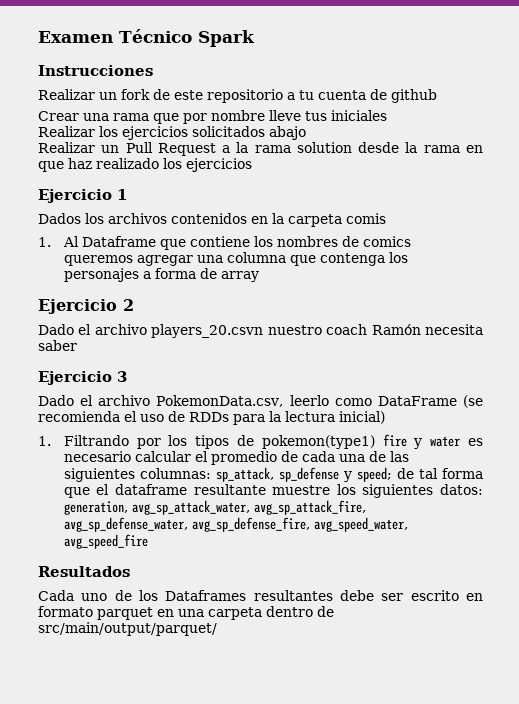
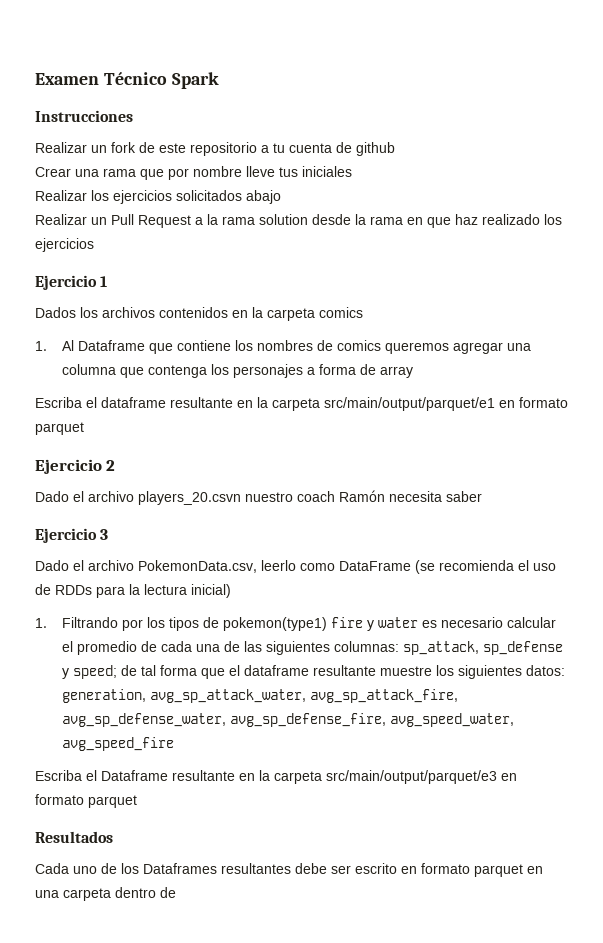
[346,213,386,224] comis -> [319,307,363,318] comics
(259, 276) none -> [35,397,568,411] [35,422,84,435] // Escriba el dataframe resultante en la carpeta src/main/output/parquet/e1 en formato parquet
(148, 541) none -> [35,770,517,784] [35,794,137,808] // Escriba el Dataframe resultante en la carpeta src/main/output/parquet/e3 en formato parquet
[38,622,217,636] src/main/output/parquet/ -> (176, 892) none

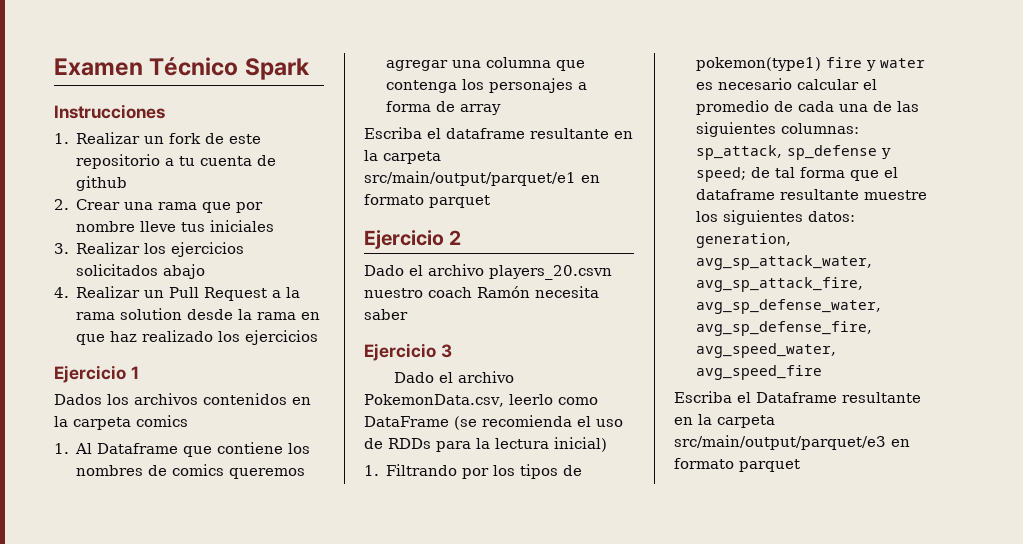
(133, 116) none -> [54,133,69,144] 1.
(395, 149) none -> [54,199,69,210] 2.
(352, 171) none -> [54,243,69,254] 3.
(281, 197) none -> [54,287,69,298] 4.
[35,831,113,843] [35,863,543,877] [35,887,176,901] // Resultados // Cada uno de los Dataframes resultantes debe ser escrito en formato parquet en una carpeta dentro de -> (800, 465) none

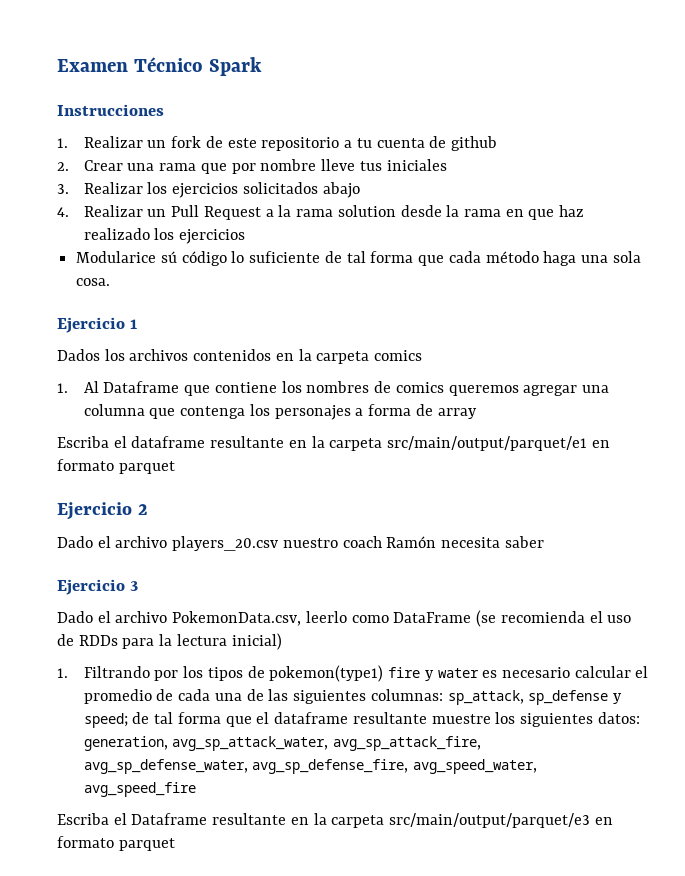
(319, 337) none -> [76,251,641,266] [76,278,111,286] // Modularice sú código lo suficiente de tal forma que cada método haga una sola cosa.
[489,265,612,280] players_20.csvn -> [172,536,279,551] players_20.csv

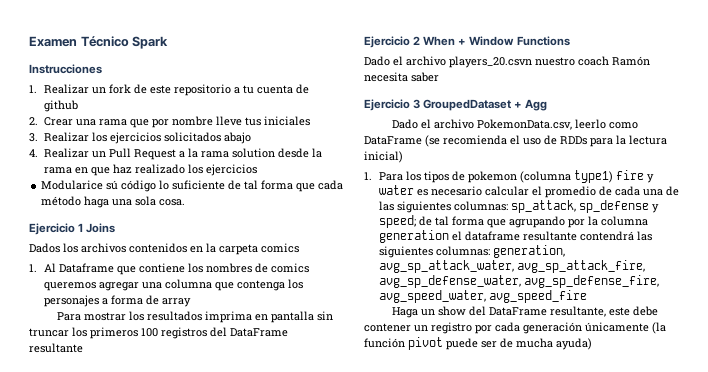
(138, 324) none -> [86,223,116,233] Joins
[57,436,610,451] [57,459,175,474] [57,502,148,520] [57,536,279,551] Escriba el dataframe resultante en la carpeta src/main/output/parquet/e1 en formato parquet // Ejercicio 2 // Dado el archivo players_20.csv -> [57,311,334,323] [29,327,288,339] [29,343,83,353] [364,36,570,48] [364,56,532,68] Para mostrar los resultados imprima en pantalla sin truncar los primeros 100 registros del DataFrame resultante // Ejercicio 2 When + Window Functions // Dado el archivo players_20.csvn
(139, 586) none -> [423,99,548,111] GroupedDataset + Agg
[83,666,179,681] Filtrando por -> [378,172,403,181] Para
[269,665,384,682] pokemon(type1) -> [467,170,613,183] pokemon (columna type1)
[256,712,640,727] el dataframe resultante muestre los siguientes datos: -> [508,216,648,228] [378,230,652,243] [378,246,490,258] agrupando por la columna generation el dataframe resultante contendrá las siguientes columnas:
[57,813,613,828] [57,836,175,851] Escriba el Dataframe resultante en la carpeta src/main/output/parquet/e3 en formato parquet -> [392,306,659,318] [364,322,666,334] [364,337,592,350] Haga un show del DataFrame resultante, este debe contener un registro por cada generación únicamente (la función pivot puede ser de mucha ayuda)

-----

WHAT YOU HAVE TO DO -> Look over the listing and say how many lines hold the string "main". Nothing but the number is needed.

EXERCISE SOLUTION -> 5